I've just been back and re-read Grace. It still doesn't work for me, to the point that I find the re-iteration of the "grace"-word almost irritating. And here's why. Read it out loud, as I have done several times. There is no connection between the line-lengths, line-breaks, and the phrasing. It reads absolutely as prose. There is only one image/metaphor, at the end of stanza 1, "turning the graceful stiletto..." Other than that, you're simply telling the story. OK, it's personal, autobiographical, and painful, but that doesn't make it a good poem. Perhaps it would benefit from a tighter, more formal structure, within which the autobiographical telling would gain impact? Just an idea. For me, it's one of those poems where there are very complex emotions needing strict structure.

Does that make sense? This is only one person's subjective response, so feel free to ignore it entirely. It's your poem, after all. But if you want genuine feedback, I think it needs an altogether tougher treatment. It is a very tough subject.

Good luck,

C \|/



Poetry

Post 397

Mrs Zen

You are the second person to comment that it reads like prose. I haven't read it out loud, which is unusual for me. I usually read and re-read a poem to the empty air several times before I feel it is finished.

Interesting thought - does poetry require imagery? I am not sure that it does. There are a number of different ways of making the reader work; one is to write poems which are obscured by imagery. This one may go too far the other way.

Grace IS a difficult word, mainly because it is an elusive quality, and one which is rarely noticed or commented on. I found myself disliking the word when I was coding the poem for the site.

I'll read it aloud again and again, (which is advice I give to people when there really is not anything else to say), and see what happens.

Thanks, Chai.

B


Poetry

Post 398

logicus tracticus philosophicus

My trouble is when i am reading poetry/prose is i tend to get ahead of my eyes so i will see words or stanzas that are not there
eg even to her-(self)+face
he'd ask for a drink himself(rather than get irate)
each glass of gin +(more sin)
and suffocated by his -(marriage)+troubled strife
if that makes sense
often i will write some thing and read it back to myself with different words or miss out whole lines.

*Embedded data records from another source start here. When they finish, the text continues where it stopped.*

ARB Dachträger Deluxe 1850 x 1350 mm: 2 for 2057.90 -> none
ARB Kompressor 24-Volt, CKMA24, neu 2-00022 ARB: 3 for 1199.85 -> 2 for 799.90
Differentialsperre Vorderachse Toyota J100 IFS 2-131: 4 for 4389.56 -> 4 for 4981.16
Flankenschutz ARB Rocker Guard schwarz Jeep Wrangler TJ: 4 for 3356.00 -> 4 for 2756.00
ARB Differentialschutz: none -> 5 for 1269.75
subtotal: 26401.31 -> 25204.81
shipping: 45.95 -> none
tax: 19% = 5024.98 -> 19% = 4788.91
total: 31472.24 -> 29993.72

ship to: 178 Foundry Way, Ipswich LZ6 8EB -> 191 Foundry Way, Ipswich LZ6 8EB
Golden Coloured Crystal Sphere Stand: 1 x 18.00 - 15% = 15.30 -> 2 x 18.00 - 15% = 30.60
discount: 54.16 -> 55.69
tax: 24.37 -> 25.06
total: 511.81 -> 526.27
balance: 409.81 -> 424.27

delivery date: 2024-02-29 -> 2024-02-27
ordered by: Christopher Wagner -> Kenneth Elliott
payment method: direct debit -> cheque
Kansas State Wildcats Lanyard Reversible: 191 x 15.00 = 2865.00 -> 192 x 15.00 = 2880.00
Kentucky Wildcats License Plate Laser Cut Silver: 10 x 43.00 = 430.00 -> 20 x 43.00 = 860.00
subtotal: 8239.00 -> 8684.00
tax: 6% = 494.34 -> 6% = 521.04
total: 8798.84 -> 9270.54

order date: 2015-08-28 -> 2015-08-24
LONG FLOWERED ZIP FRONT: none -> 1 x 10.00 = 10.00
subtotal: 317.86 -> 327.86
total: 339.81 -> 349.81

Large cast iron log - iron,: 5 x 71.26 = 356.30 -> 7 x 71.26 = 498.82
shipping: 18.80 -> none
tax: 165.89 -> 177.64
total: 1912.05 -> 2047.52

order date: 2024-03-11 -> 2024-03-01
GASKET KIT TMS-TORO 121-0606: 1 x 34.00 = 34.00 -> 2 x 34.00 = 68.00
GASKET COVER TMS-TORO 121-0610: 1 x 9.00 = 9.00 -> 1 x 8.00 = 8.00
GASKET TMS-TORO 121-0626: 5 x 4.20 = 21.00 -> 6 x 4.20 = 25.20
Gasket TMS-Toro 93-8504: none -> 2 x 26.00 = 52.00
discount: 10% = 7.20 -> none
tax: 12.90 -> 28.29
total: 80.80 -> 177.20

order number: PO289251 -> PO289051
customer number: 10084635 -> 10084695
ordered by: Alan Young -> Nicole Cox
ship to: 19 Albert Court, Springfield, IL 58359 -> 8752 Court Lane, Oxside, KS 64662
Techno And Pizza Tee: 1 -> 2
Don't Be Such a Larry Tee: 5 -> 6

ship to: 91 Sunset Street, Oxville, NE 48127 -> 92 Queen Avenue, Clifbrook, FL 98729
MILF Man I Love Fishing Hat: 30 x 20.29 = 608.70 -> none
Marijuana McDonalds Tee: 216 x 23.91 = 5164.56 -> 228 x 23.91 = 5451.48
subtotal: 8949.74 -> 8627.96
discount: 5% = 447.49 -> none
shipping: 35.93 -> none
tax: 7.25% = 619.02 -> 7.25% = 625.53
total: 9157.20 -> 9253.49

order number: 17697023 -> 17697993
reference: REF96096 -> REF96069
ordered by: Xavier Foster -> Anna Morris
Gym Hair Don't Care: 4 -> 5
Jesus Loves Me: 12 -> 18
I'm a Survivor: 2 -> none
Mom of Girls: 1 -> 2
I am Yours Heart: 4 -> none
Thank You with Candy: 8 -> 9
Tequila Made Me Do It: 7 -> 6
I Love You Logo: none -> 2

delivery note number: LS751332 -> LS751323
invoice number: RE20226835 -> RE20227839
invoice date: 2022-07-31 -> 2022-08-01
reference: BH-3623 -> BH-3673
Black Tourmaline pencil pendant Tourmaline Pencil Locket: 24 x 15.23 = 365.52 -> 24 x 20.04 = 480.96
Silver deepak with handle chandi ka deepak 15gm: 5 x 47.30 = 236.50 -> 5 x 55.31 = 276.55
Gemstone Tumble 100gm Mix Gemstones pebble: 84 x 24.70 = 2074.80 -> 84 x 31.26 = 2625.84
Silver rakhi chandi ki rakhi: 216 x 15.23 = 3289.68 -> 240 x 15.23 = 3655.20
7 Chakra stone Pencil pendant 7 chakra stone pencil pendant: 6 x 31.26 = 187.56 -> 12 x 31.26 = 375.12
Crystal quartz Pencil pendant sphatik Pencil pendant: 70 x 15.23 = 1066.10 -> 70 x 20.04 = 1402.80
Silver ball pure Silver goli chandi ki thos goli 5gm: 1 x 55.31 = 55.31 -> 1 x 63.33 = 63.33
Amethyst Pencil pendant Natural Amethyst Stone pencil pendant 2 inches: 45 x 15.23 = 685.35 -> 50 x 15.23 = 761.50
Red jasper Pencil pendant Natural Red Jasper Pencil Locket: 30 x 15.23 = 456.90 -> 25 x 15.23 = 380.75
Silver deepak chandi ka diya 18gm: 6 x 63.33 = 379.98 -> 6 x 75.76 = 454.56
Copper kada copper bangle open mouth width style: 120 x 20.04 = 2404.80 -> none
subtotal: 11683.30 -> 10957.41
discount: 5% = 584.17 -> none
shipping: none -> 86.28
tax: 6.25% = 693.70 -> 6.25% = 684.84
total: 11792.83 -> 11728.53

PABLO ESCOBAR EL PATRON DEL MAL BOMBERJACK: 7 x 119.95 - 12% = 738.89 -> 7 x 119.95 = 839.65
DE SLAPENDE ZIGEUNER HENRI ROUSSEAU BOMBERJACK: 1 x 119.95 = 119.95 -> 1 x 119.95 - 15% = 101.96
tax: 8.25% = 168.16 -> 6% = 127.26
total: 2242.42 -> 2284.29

does poetry require imagery?no it should create it or evoke some emotional feeling, my tuppenceworth


Poetry

Post 399

Mrs Zen

Blimey, ltp.

You remind me of another poem

Yesterday upon the stair
I saw a man who wasn't there
He wasn't there again today
How I wish he'd go away!

Not mine, alas.

B


Poetry

Post 400

chaiwallah


Today's haiku:

Something fluttering -
dying on the strand? No! A
sign: "Pedestrians."

Who says haiku can't be about bathos rather than pathos?
This one took longer to knock into shape than any of the others, a 1 1/2 hour walk. Really tempted to expand the form to fit the poem, by decided in the end that brevity is all ( so the orange colour of the fluttering sign had to go, along with other observations.)